Problem to work on: Where does the string "have" occur in the records? Copy each line that holds it.

Edit difference data:

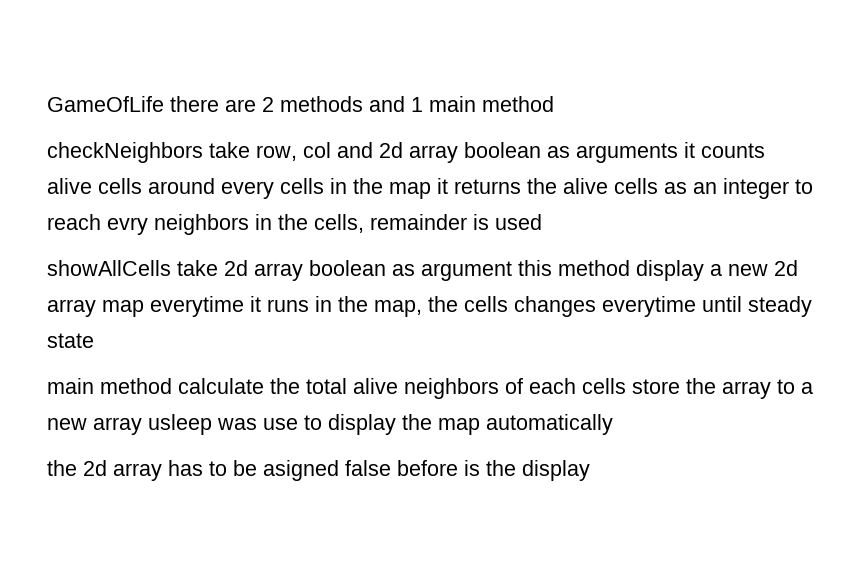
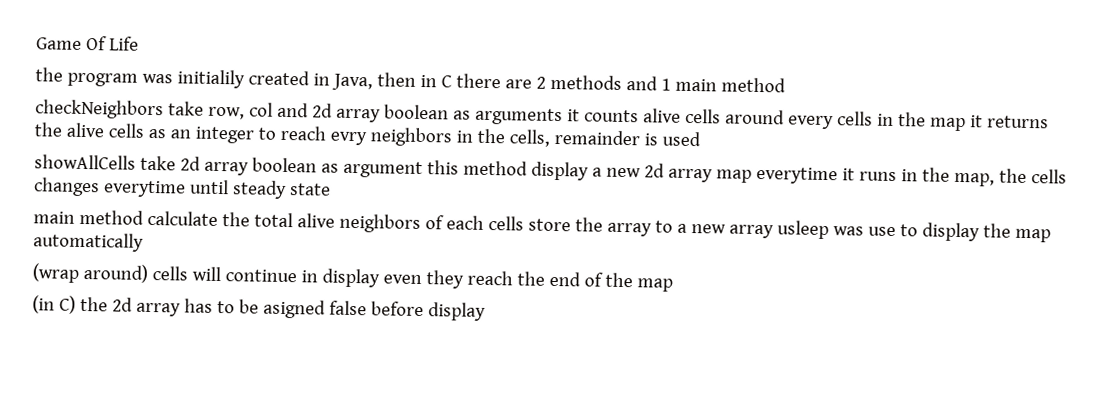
[47,96,164,112] GameOfLife -> [36,36,139,51] [35,67,452,91] Game Of Life // the program was initialily created in Java, then in C
(613, 424) none -> [32,263,673,292] [32,295,76,314] (wrap around) cells will continue in display even they reach the end of the map // (in C)
[464,460,516,476] is the -> (424, 309) none

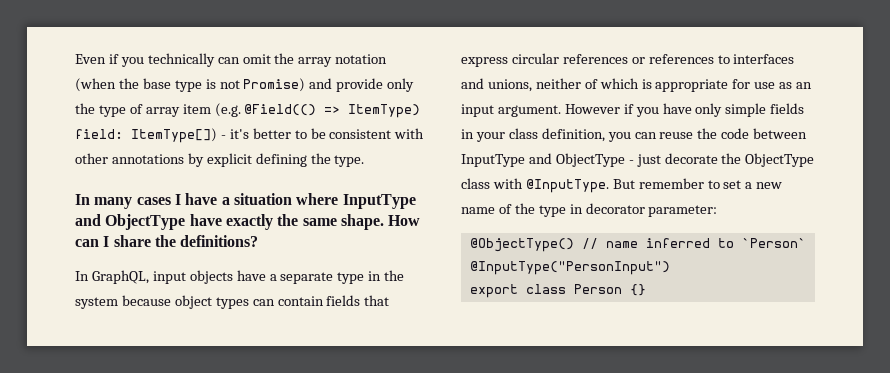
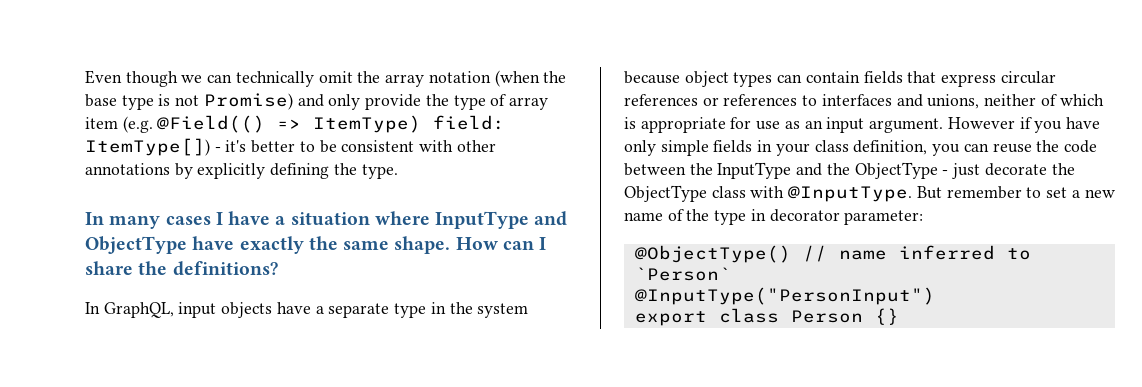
[108,53,240,67] if you technically can -> [125,71,314,87] though we can technically
[336,78,415,92] provide only -> [328,94,422,110] only provide
[206,153,252,167] explicit -> [197,163,266,179] explicitly
[461,153,552,167] InputType and -> [689,162,850,179] the InputType and the

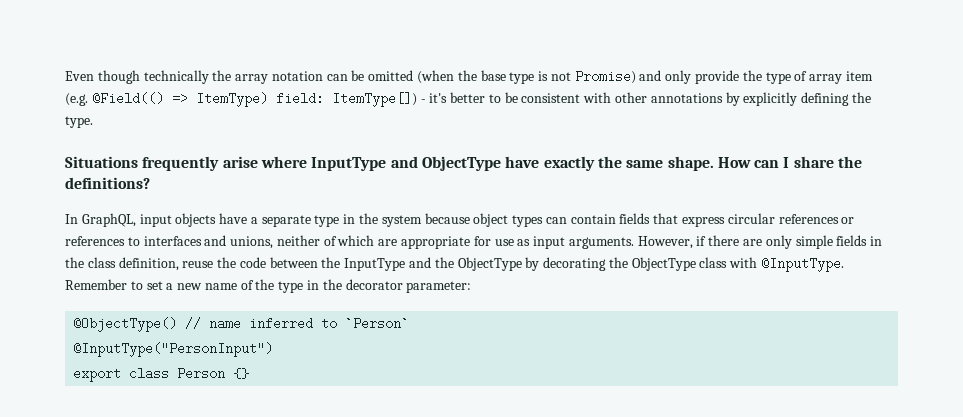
[181,71,491,87] we can technically omit the array notation -> [143,70,414,84] technically the array notation can be omitted
[85,211,370,229] In many cases I have a situation -> [65,156,258,171] Situations frequently arise
[624,117,636,129] is -> [378,239,398,246] are
[804,117,1100,133] an input argument. However if you have -> [533,235,763,249] input arguments. However, if there are
[775,143,810,156] your -> [65,257,84,268] the
[932,143,989,156] you can -> (179, 264) none
[942,163,1047,179] - just decorate -> [525,257,607,271] by decorating
[916,186,1022,199] But remember -> [65,279,127,290] Remember
(766, 215) none -> [322,279,342,290] the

Written response:
[85,211,370,229] In many cases I have a situation -> [65,156,258,171] Situations frequently arise
[804,117,1100,133] an input argument. However if you have -> [533,235,763,249] input arguments. However, if there are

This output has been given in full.